Esta forma de inversión que evitó el escrutinio público parece haber operado bajo la premisa de que la influencia política y el peso del capital serían suficientes para doblegar la resistencia comunitaria y obtener los permisos ambientales definitivos.
Sin embargo la realidad política actual ha demostrado que la licencia social es hoy un activo mucho más valioso y determinante que cualquier compromiso financiero previo.
El impacto en los mercados de valores internacionales ha sido devastador y contundente.

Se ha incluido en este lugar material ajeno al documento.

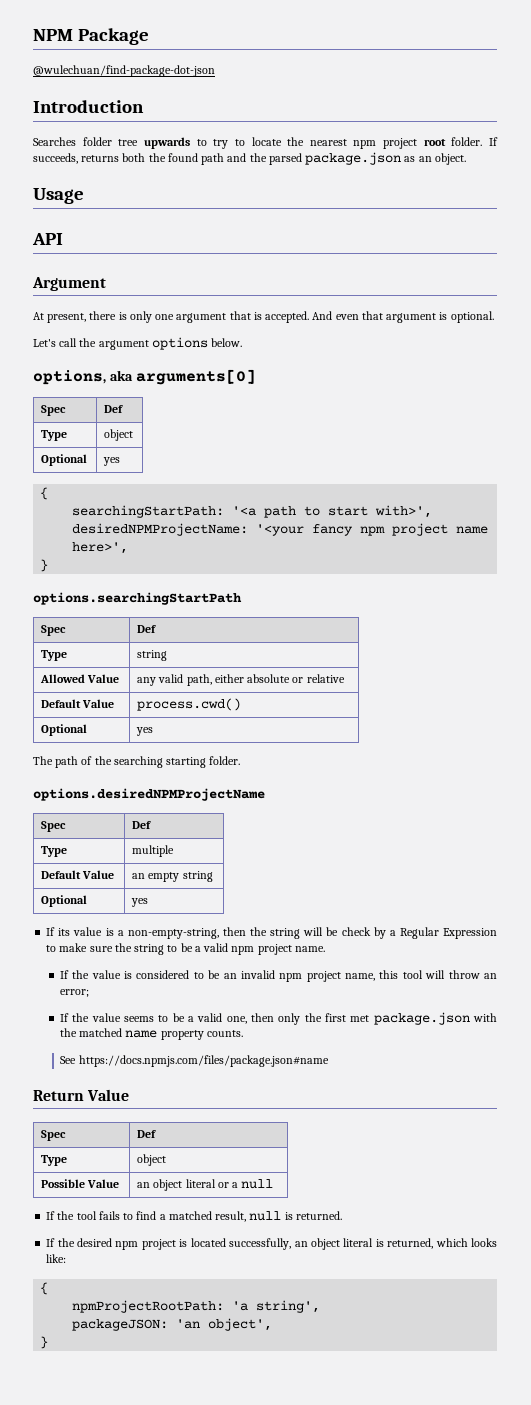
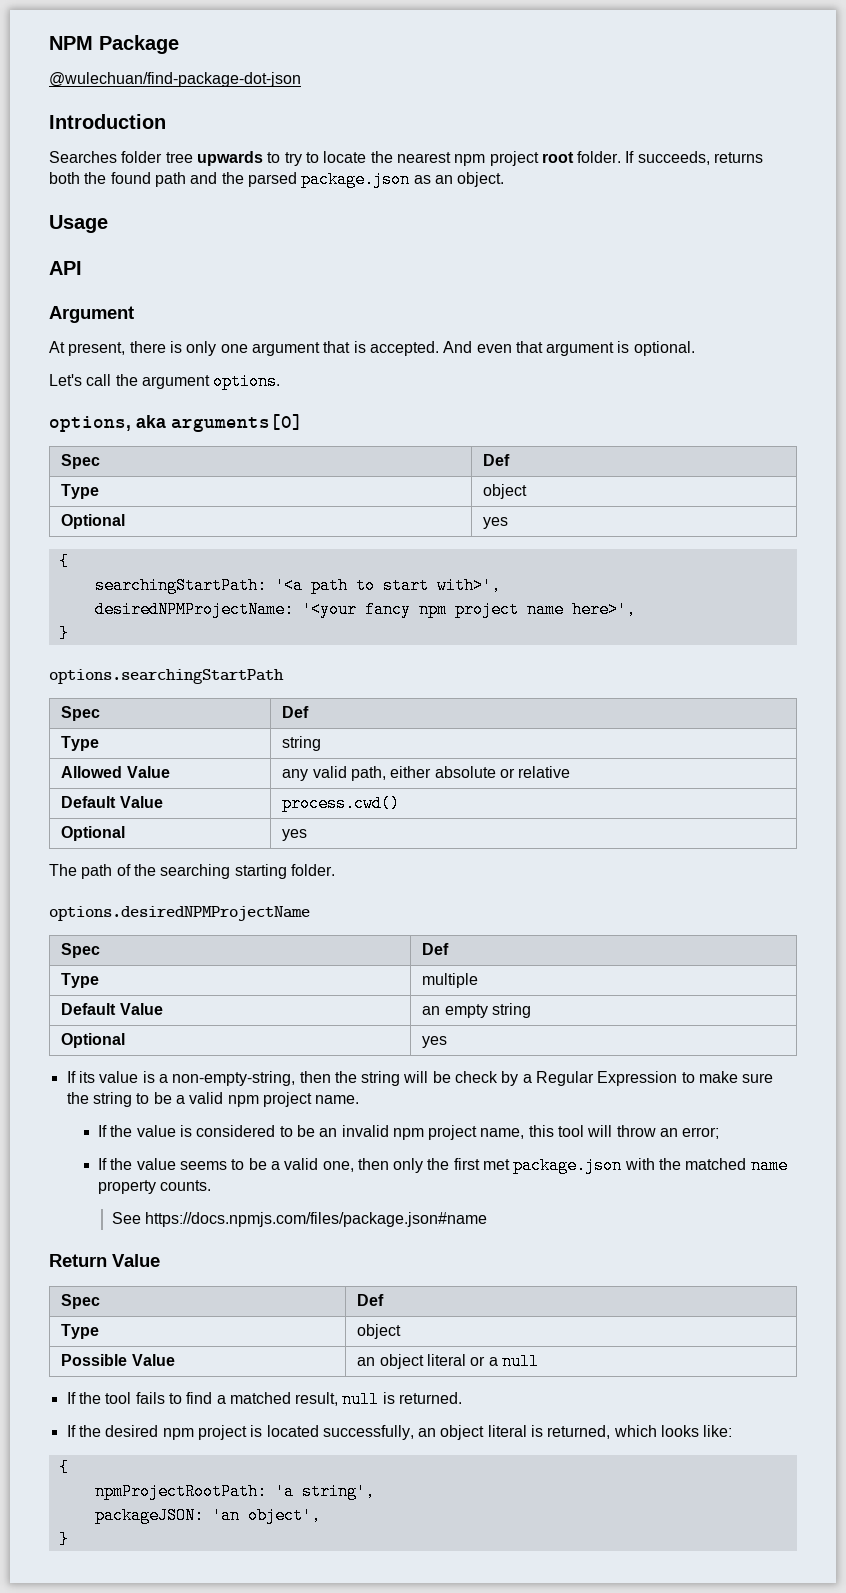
[151,337,243,350] options below. -> [213,373,281,390] options.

Las principales corporaciones vinculadas al proyecto experimentaron desplomes históricos en sus cotizaciones reflejando una pérdida de confianza que se traduce en millones de dólares evaporados en una sola jornada.
Este fenómeno pone de relieve el alto riesgo que conlleva ignorar los principios de la ética creativa y la paz social en la planificación de grandes inversiones.
El mercado ha castigado con severidad la falta de transparencia y la subestimación del rechazo ciudadano.
Desde la óptica de la responsabilidad editorial este escenario debe servir como una lección fundamental para el empresariado dominicano.
La verdadera prosperidad no puede fundamentarse en acuerdos que carezcan de una base ética sólida o que atenten contra el equilibrio de la vida en las comunidades.
El desarrollo auténtico exige una armonía entre la rentabilidad y el bienestar común donde la transparencia no sea una opción sino un principio vital.
La crisis en torno a los metales encontrados bajo la cuenca del rio San Juan en Los Romeros confirma que el progreso que se intenta imponer al margen de la voluntad popular termina inevitablemente en el fracaso financiero y el descrédito institucional.
Y en gran medida, cuando esa imposicion se manipula desde inversiones clandestinas que apuestan a su influencia politica para conseguir sus objetivos antidominicanos.